Она не стала объяснять, в чем.
– Значит, слухи об их способностях преувеличены?
– И нет, и да. – Она бесстрастно поглядела на него. – Насколько это вам интересно?
– Хотя я ксеноархеолог, – ответил он, – это не значит, что мои интересы ограничиваются вымершими цивилизациями.
Если она и думала, что разговор приобретает несколько странный оборот, она ничем этого не выказала.
– Ладно. Их псионическая энергия ничуть не преуменьшена, но они вовсе не те монстры, какими их рисует молва. Они живут на ледяной планете, богатые залежи ценных минералов которой ими почти не эксплуатируются.
– Это мне известно. Правда, эти же минералы можно найти и в Тысяче Солнц, на необитаемых планетах.
– Но не вплетенные в материалы, которые мы до сих пор не можем воспроизвести.
– Вплетенные?
– Они плетут все. Включая подобие брони из кристаллов, которую носят для защиты от обитающих на планете хищников. Как бы то ни было, вскоре после открытия их планеты туда устремился обычный рой охотников за наживой, чтобы нагрести все, что можно, пока Панархия не объявит обычный карантин. Перед разграблением поселений эйя они обычно испепеляли обитателей, что и вынудило последних (после неудачных попыток установить контакт) к сопротивлению – они одним ударом полностью очистили планету от захватчиков.
Следующие три или четыре корабля, вошедшие в атмосферу планеты, были встречены точно так же, и только после этого эйя сделали почти непостижимое для них открытие. Им не удалось установить контакт с мыслемиром людей просто потому, что такого не существовало, и в конце концов они были вынуждены допустить, что каждый человеческий индивидуум направляется сам по себе. Это открытие требовало серьезного изучения, без которого они не могли решить, как поступать с людьми дальше.

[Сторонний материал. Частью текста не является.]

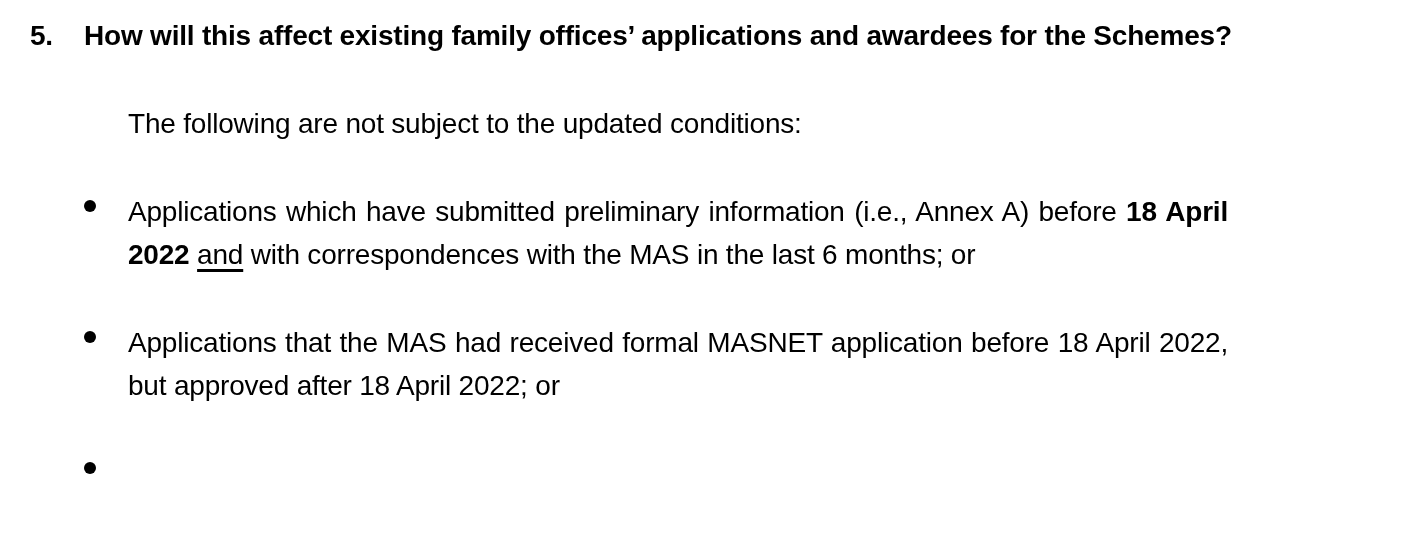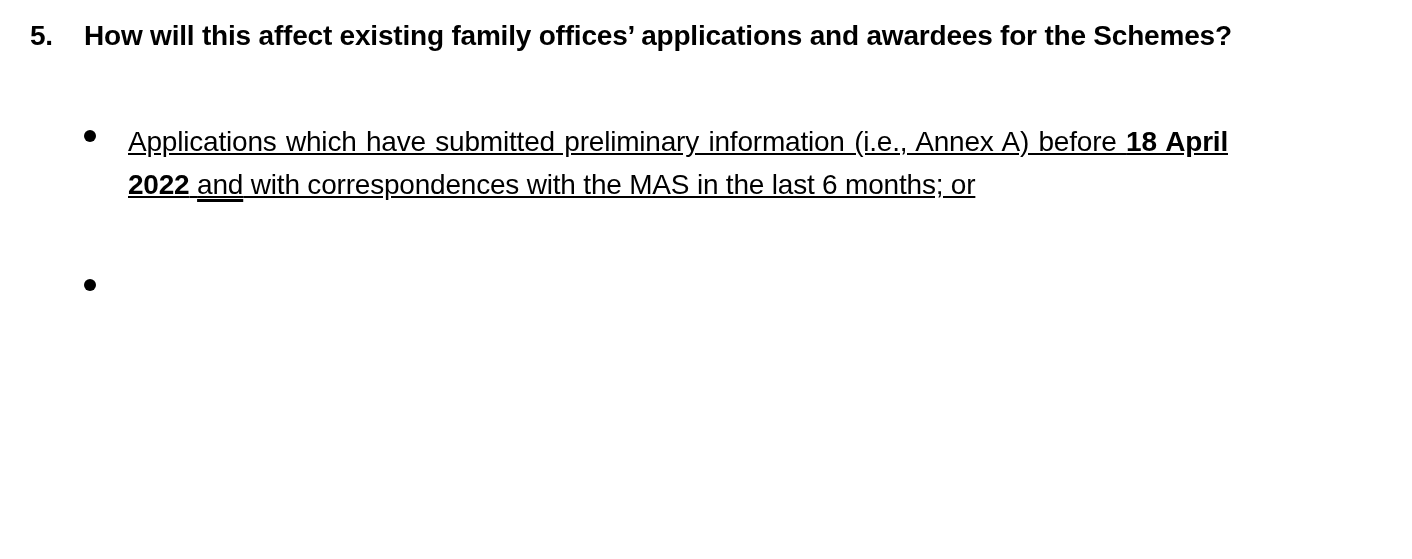"The following are not subject" p.intro { html: none -> <p>The following are not subject to the updated conditions:</p> }
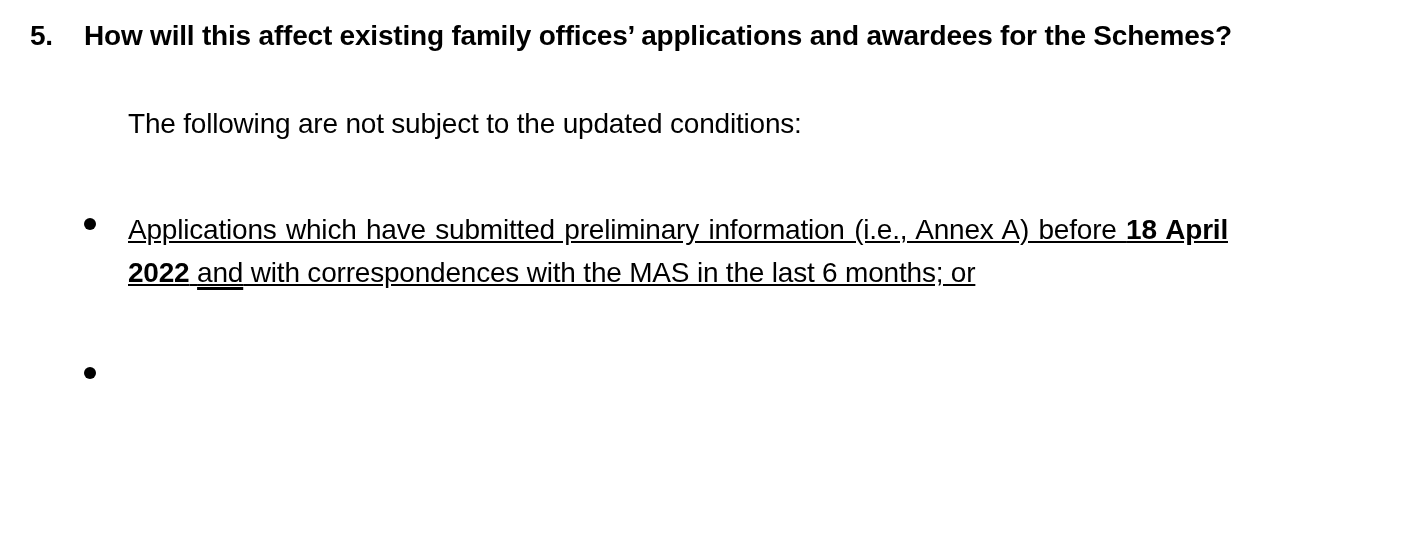"Applications which have submitted" .bullet-item { margin-top: 63px -> 45px; text-decoration: underline -> none }
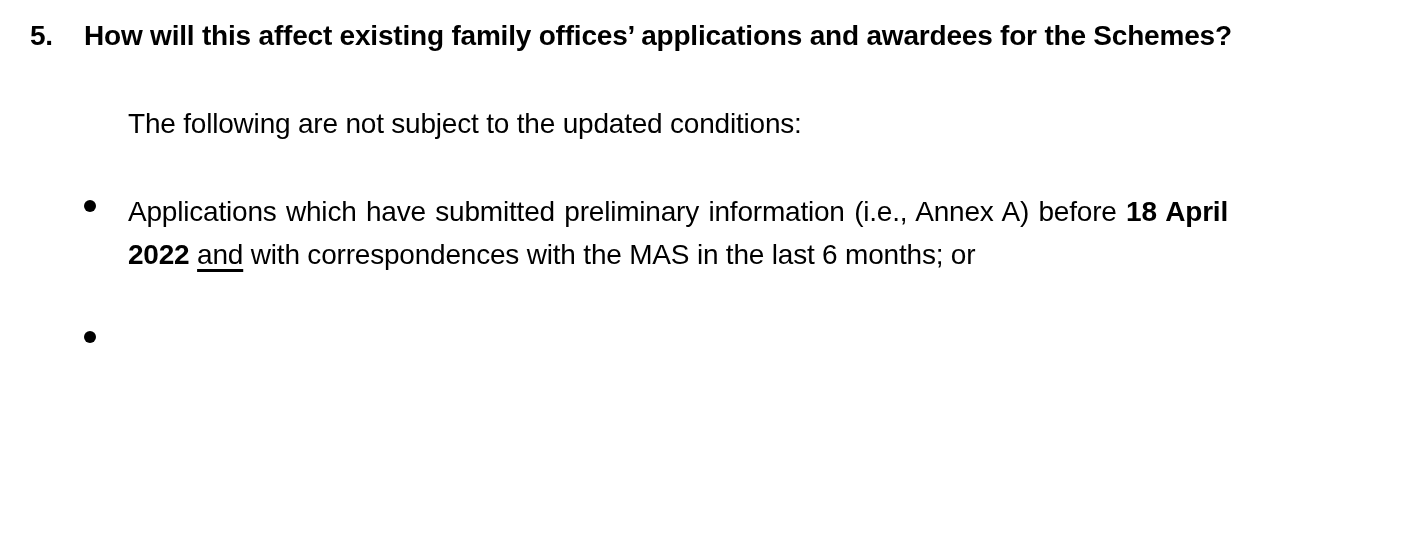"Applications that the MAS had" div.bullet-item { html: none -> <div> <div> <div></div> </div> <p><span>Applications that the MAS had received formal MASNET application before 18 April 2022, but approved after 18 April 2022; or</span></p> </div> }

– Да, это действительно новость, – задумчиво признал Омилов. – Насколько я понимаю, вы намеренно не доводили эту информацию до властей?
– Я сама себе власть, – ответила она, – и им самим решать, что делать с их миром и его ресурсами.
– Значит, они набираются информации о человечестве на рифтерском корабле...
– А почему бы и нет? – ответила она не без вызова. – Это не самое плохое представление о нашем виде из тех, что они могут получить.
Омилов старался говорить спокойно:
– Я не собираюсь спорить с вами об этом; полагаю, мы оба будем по-своему правы и неправы одновременно. – Он скрестил руки на груди. – Чего мне хотелось бы знать, если это возможно, конечно, так это ваши намерения по отношению ко мне, моему сыну и Эренарху.